A proposal to amend part 39 of the Federal Aviation Regulations (14 CFR part 39) to include an airworthiness directive (AD) that is applicable to all Airbus Model A300-600 series airplanes was published as a supplemental notice of proposed rulemaking (NPRM) in the Federal Register on November 24, 1998 (63 FR 64918). That action proposed to require repetitive ultrasonic inspections to detect cracks on the forward fittings in the radius of frame 40 adjacent to the tension bolts in the center section of the wings, and various follow-on actions.

Comments

Interested persons have been afforded an opportunity to participate in the making of this amendment. Due consideration has been given to the comments received.
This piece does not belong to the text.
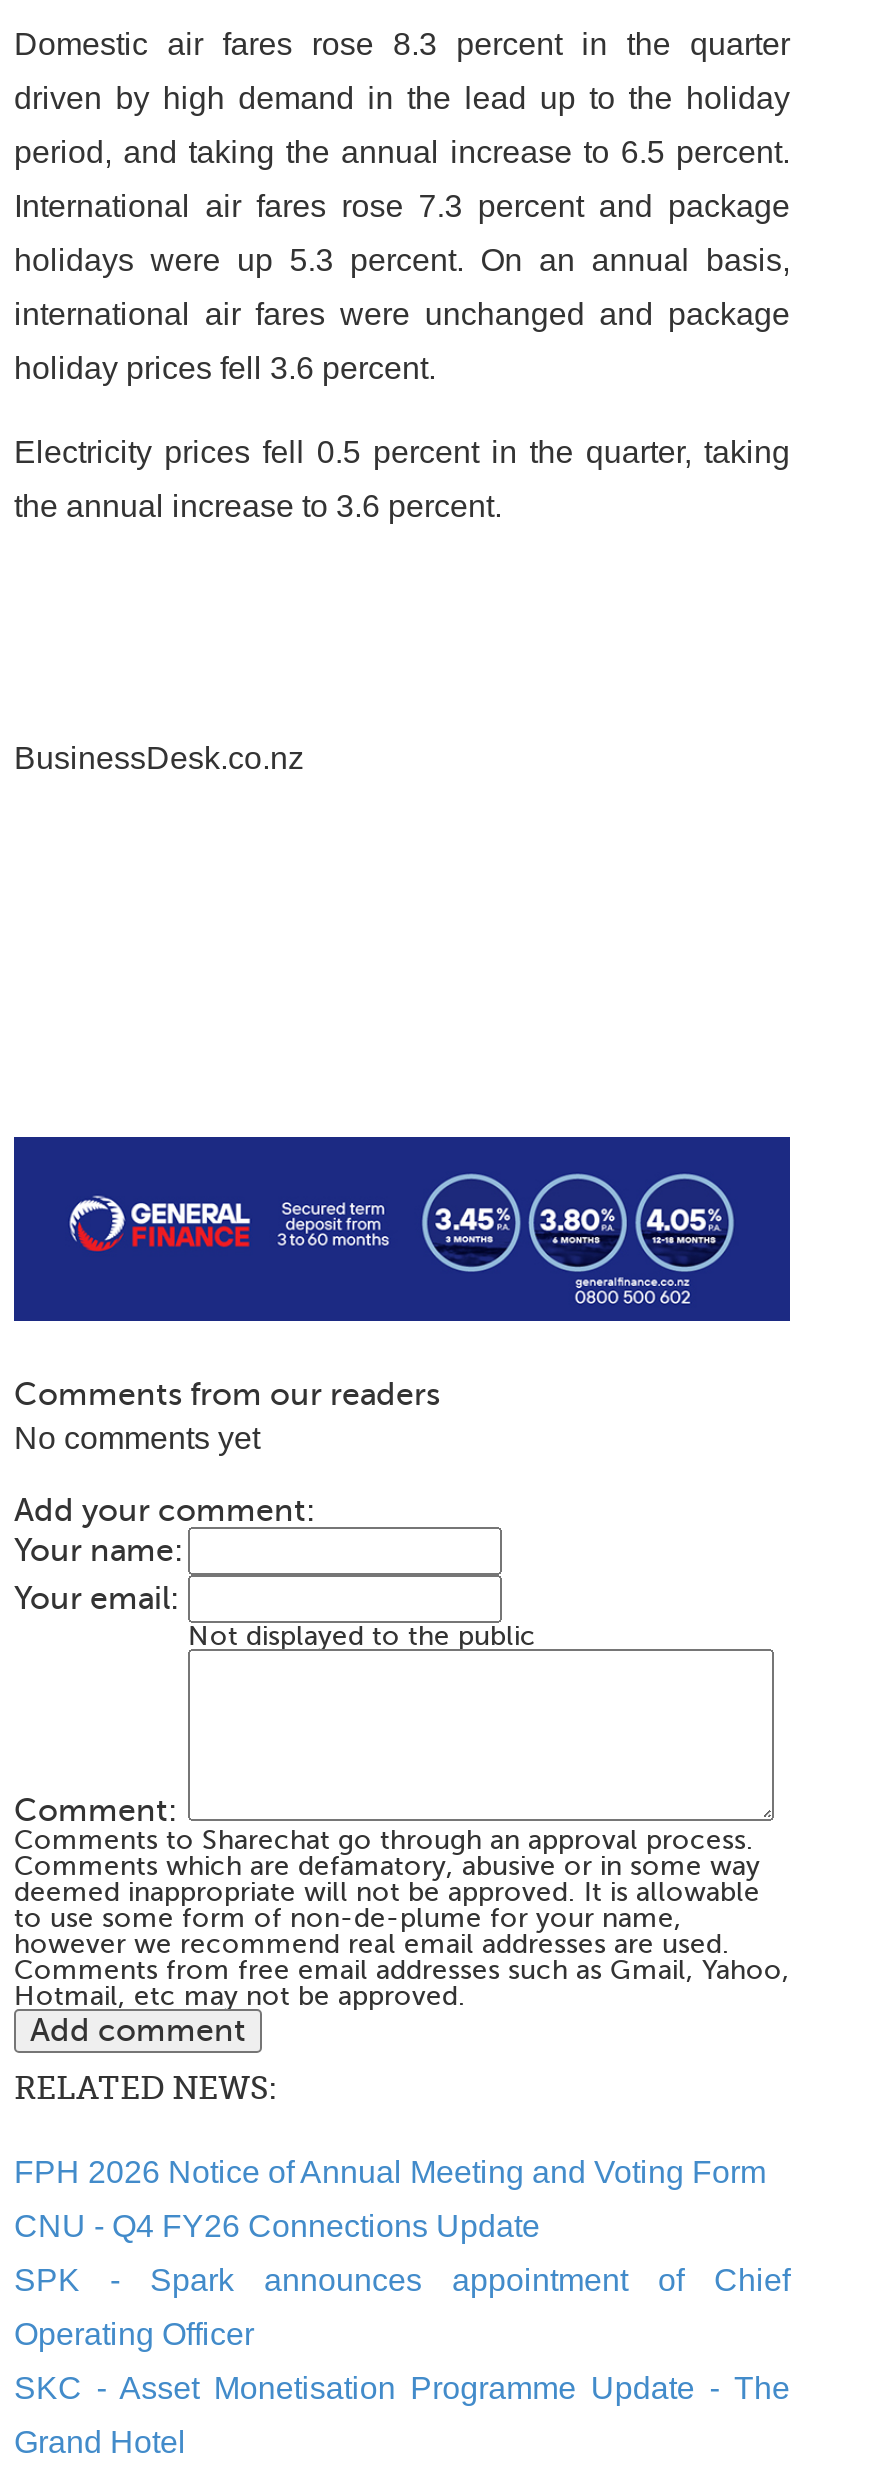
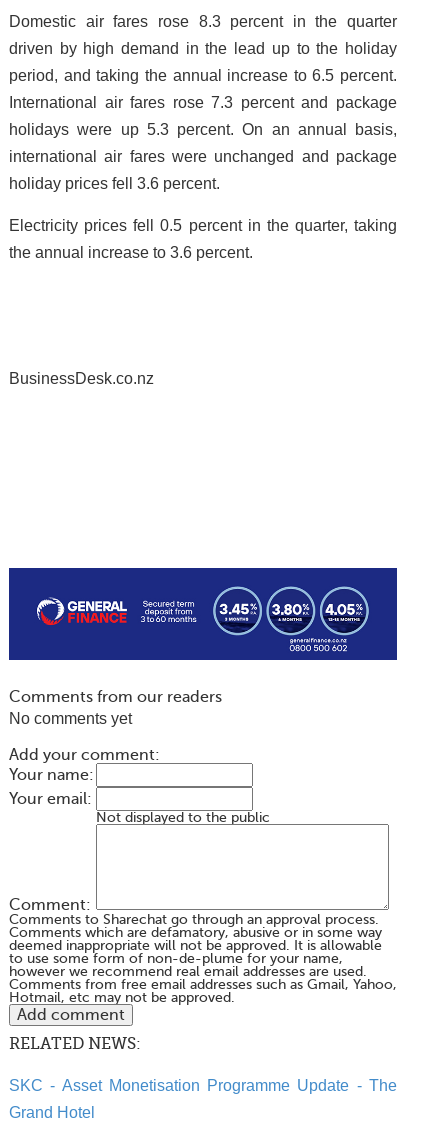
- FPH 2026 Notice of Annual Meeting and Voting Form
- CNU - Q4 FY26 Connections Update
- SPK - Spark announces appointment of Chief
- Operating Officer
One commenter, an operator, has no comments on the proposed supplemental NPRM, except to report that the ultrasonic inspections have been accomplished on part of its fleet, with no findings of cracking as yet.

Clarification of Flight Hour Thresholds

One commenter, the manufacturer, states that it cannot determine how the flight hour thresholds specified in the supplemental NPRM were calculated by the FAA. The FAA infers that the commenter is requesting clarification regarding the requirement to accomplish the initial inspection at “7,250 total landings or 17,700 total flight hours, whichever occurs first,” as specified in paragraph (a)(1)(i) of the supplemental NPRM.
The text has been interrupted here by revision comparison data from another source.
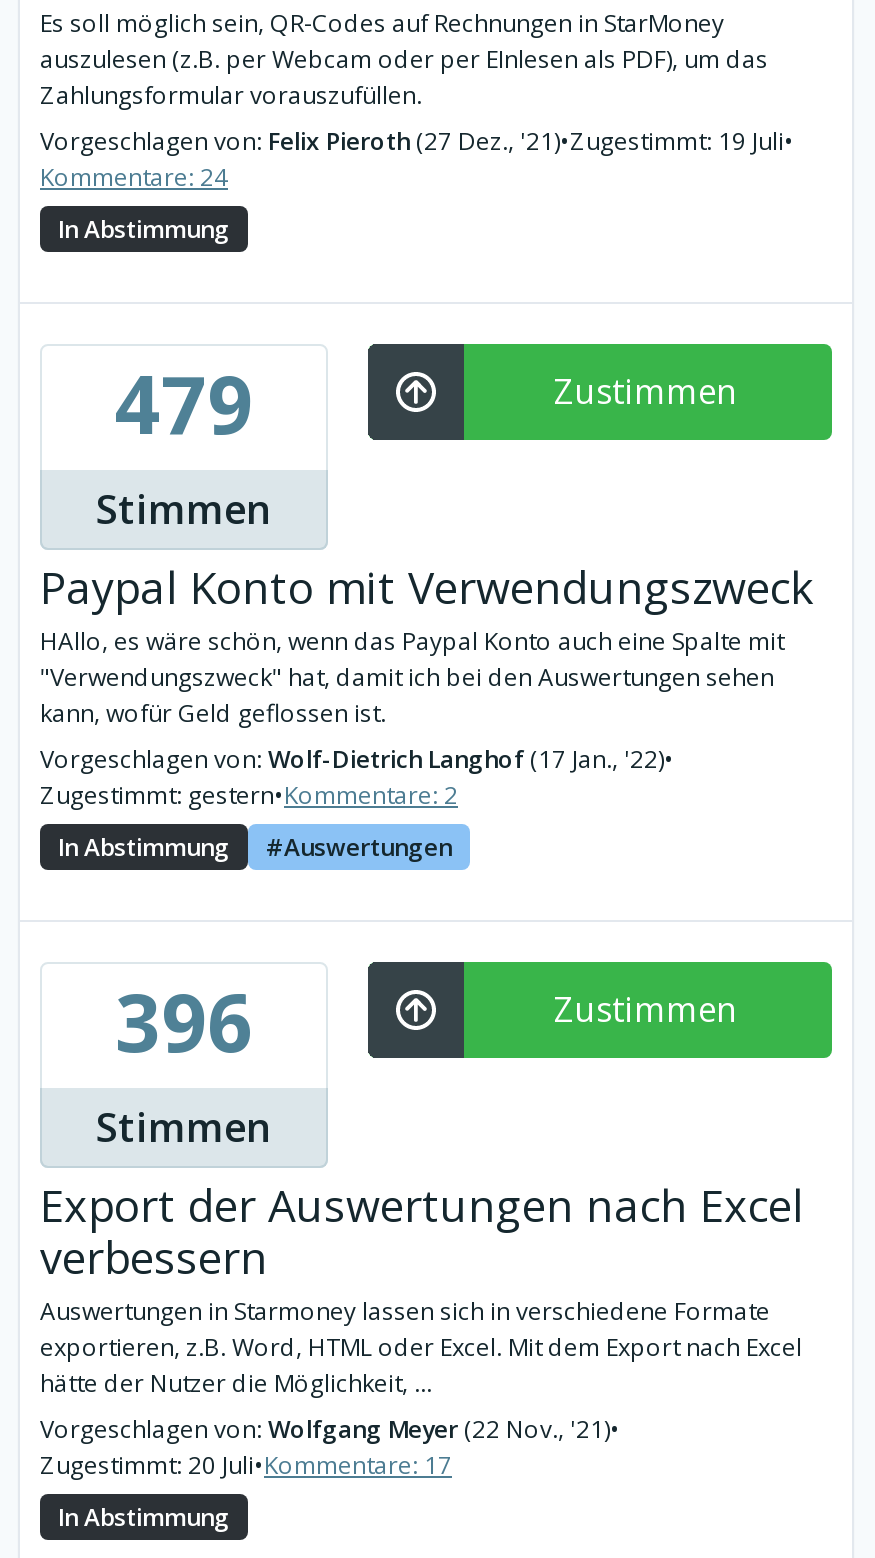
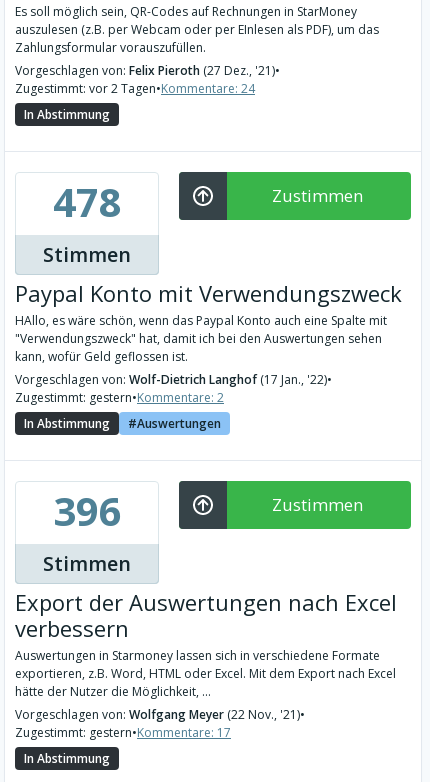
- Vorgeschlagen von: Felix Pieroth (27 Dez., '21) •Zugestimmt: 19 Juli•
- Kommentare: 24
+ Vorgeschlagen von: Felix Pieroth (27 Dez., '21) •
+ Zugestimmt: vor 2 Tagen•Kommentare: 24

- 479
+ 478

- Zugestimmt: 20 Juli•Kommentare: 17
+ Zugestimmt: gestern•Kommentare: 17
The FAA herewith provides the requested information. The threshold of 7,600 total landings specified in Airbus Service Bulletin A300-57-6062, Revision 02, dated January 29, 1997, is calculated using the “adjustment-for-range” formula and a fatigue rating of 0.13, and is valid for airplanes having an average flight time (AFT) of 2.1 hours. (Airbus Service Bulletin A300-57-6062, Revision 02, was referenced in the supplemental NPRM as the appropriate source of service information for this AD.) At the time the supplemental NPRM was developed, the AFT for all Airbus Model A300-600 airplanes operated in the United States was 2.45 hours. The FAA used the 2.45 AFT and the “adjustment-for-range” formula to obtain an adjustment factor appropriate for airplanes on the U.S. Register, as follows:

1−[(2.45−2.1) * 0.13] = 0.9545

0.9545 7,600 = 7,254.

Additionally, the FAA multiplied the 2.45 AFT by the adjusted landing threshold to obtain an approximation of the corresponding flight hours, as follows:

7,254 * 2.45 = 17,773.

Using these calculations, the FAA determined appropriate landing and flight-hour thresholds, previously described, for the requirements of this AD.
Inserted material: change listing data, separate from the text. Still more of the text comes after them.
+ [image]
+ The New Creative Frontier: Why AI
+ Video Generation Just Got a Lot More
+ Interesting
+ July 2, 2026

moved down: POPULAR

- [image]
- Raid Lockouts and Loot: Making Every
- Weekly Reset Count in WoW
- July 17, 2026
Request To Revise Compliance Threshold

The same commenter requests that the supplemental NPRM be revised to replace the compliance thresholds with thresholds calculated using a new method. The commenter states that the flight-hour thresholds specified in the supplemental NPRM seem to be overly conservative for operators utilizing airplanes in long-range operations; such thresholds will penalize those operators by requiring inspections earlier than necessary. The commenter states that, in order to avoid using the current “adjustment-for-range” formula for calculating compliance times, an alternative method has been developed. This new method will provide constant flight-hour thresholds and intervals in addition to the flight cycle-based thresholds and intervals. The commenter proposes to provide these additional thresholds to the FAA, calculated in accordance with the new method.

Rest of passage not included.